Required work
Write out all of the records below precisely as given, omitting the images.

□ □ □

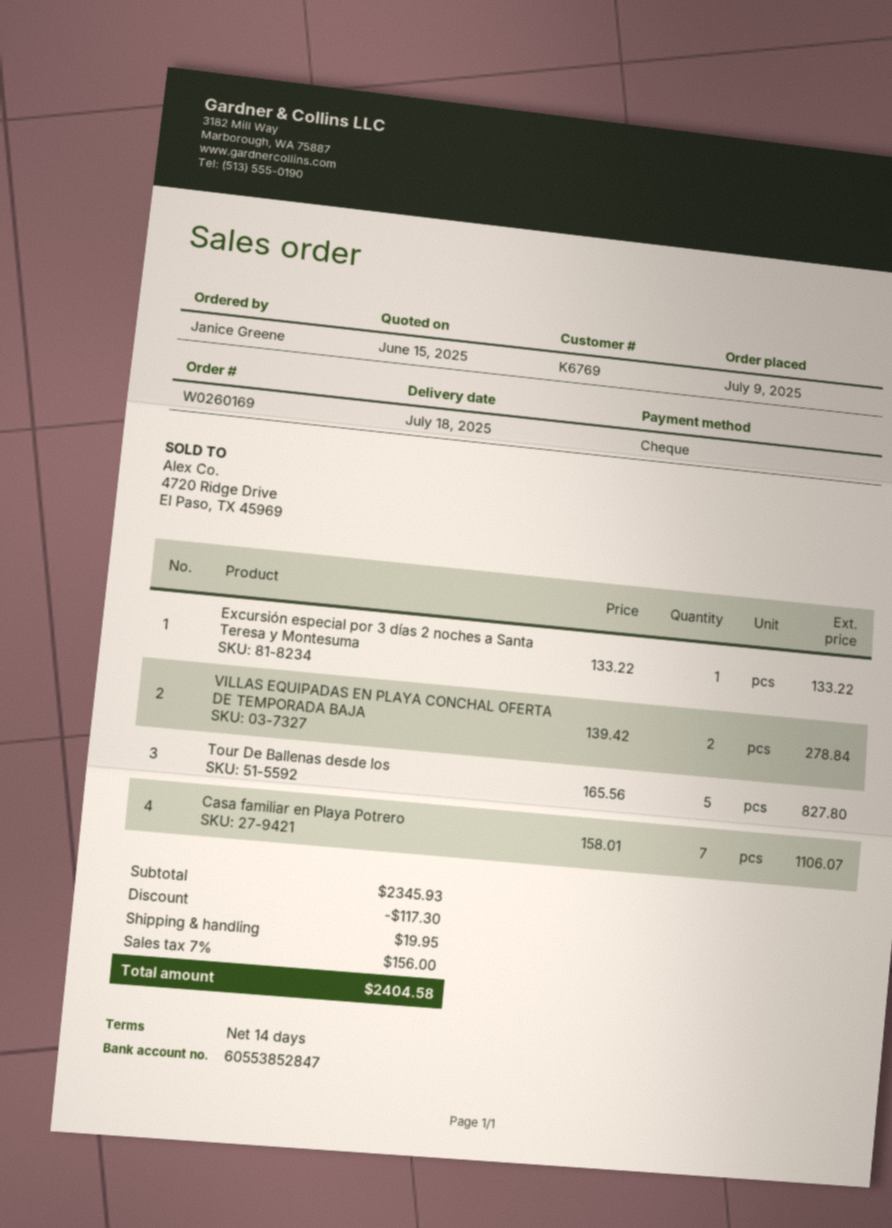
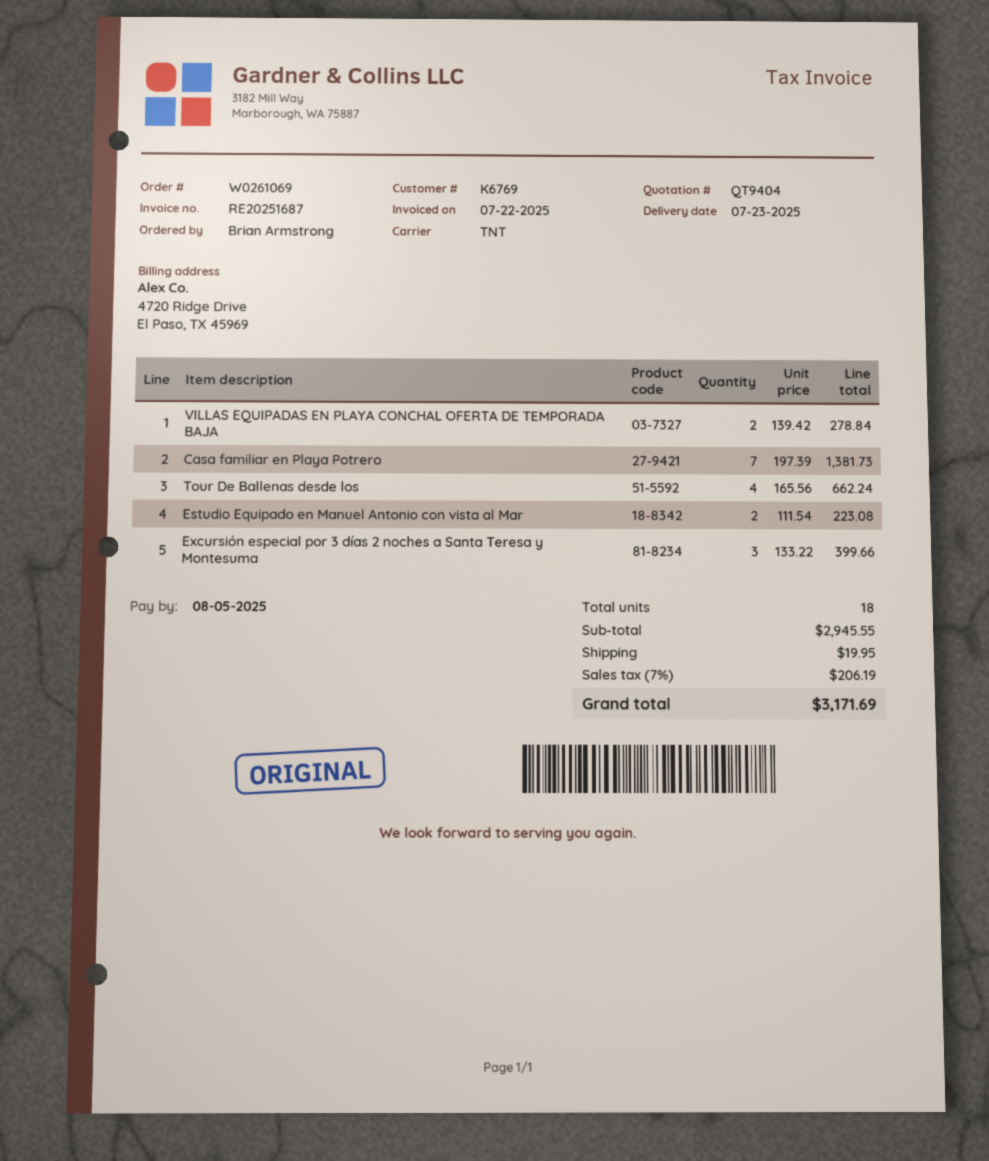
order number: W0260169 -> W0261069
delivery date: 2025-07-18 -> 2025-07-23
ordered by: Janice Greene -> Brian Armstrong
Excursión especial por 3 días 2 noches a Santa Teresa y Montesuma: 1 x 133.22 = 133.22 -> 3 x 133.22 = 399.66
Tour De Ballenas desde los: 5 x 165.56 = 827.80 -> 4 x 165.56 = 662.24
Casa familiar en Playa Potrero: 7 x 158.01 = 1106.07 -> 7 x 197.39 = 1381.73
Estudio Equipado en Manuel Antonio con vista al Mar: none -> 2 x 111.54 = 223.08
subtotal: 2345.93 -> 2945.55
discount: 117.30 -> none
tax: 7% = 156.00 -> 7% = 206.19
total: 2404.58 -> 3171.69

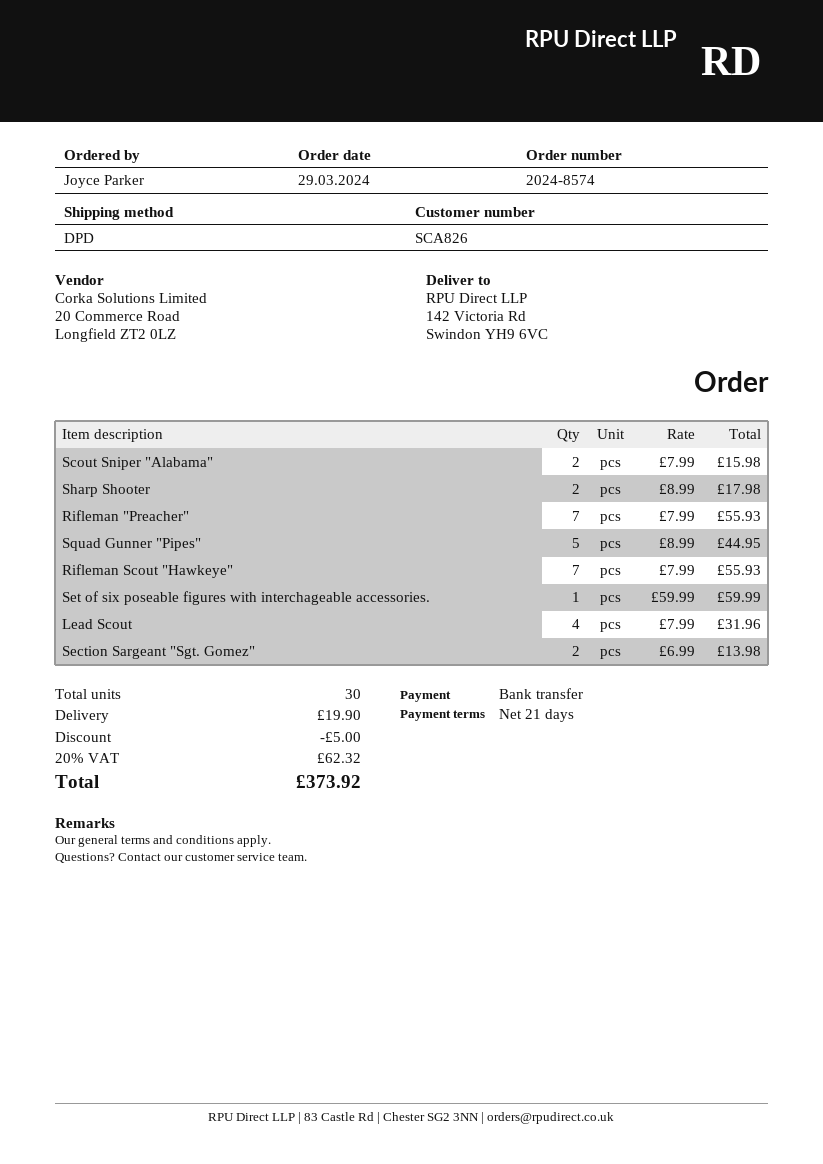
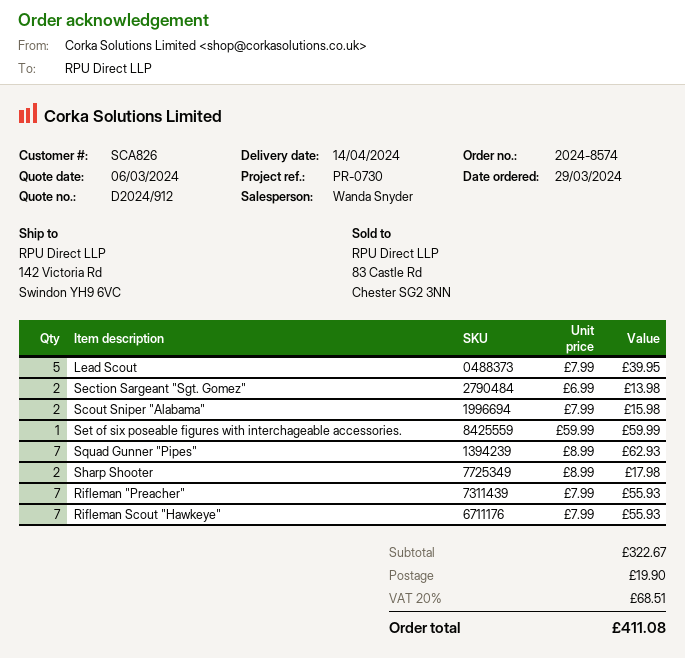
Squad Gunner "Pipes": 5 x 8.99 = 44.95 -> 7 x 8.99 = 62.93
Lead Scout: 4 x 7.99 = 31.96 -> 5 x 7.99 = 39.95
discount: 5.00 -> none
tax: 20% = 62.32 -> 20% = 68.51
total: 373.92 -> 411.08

□ □ □

Result of the task
order number: W0260169 -> W0261069
delivery date: 2025-07-18 -> 2025-07-23
ordered by: Janice Greene -> Brian Armstrong
Excursión especial por 3 días 2 noches a Santa Teresa y Montesuma: 1 x 133.22 = 133.22 -> 3 x 133.22 = 399.66
Tour De Ballenas desde los: 5 x 165.56 = 827.80 -> 4 x 165.56 = 662.24
Casa familiar en Playa Potrero: 7 x 158.01 = 1106.07 -> 7 x 197.39 = 1381.73
Estudio Equipado en Manuel Antonio con vista al Mar: none -> 2 x 111.54 = 223.08
subtotal: 2345.93 -> 2945.55
discount: 117.30 -> none
tax: 7% = 156.00 -> 7% = 206.19
total: 2404.58 -> 3171.69

Squad Gunner "Pipes": 5 x 8.99 = 44.95 -> 7 x 8.99 = 62.93
Lead Scout: 4 x 7.99 = 31.96 -> 5 x 7.99 = 39.95
discount: 5.00 -> none
tax: 20% = 62.32 -> 20% = 68.51
total: 373.92 -> 411.08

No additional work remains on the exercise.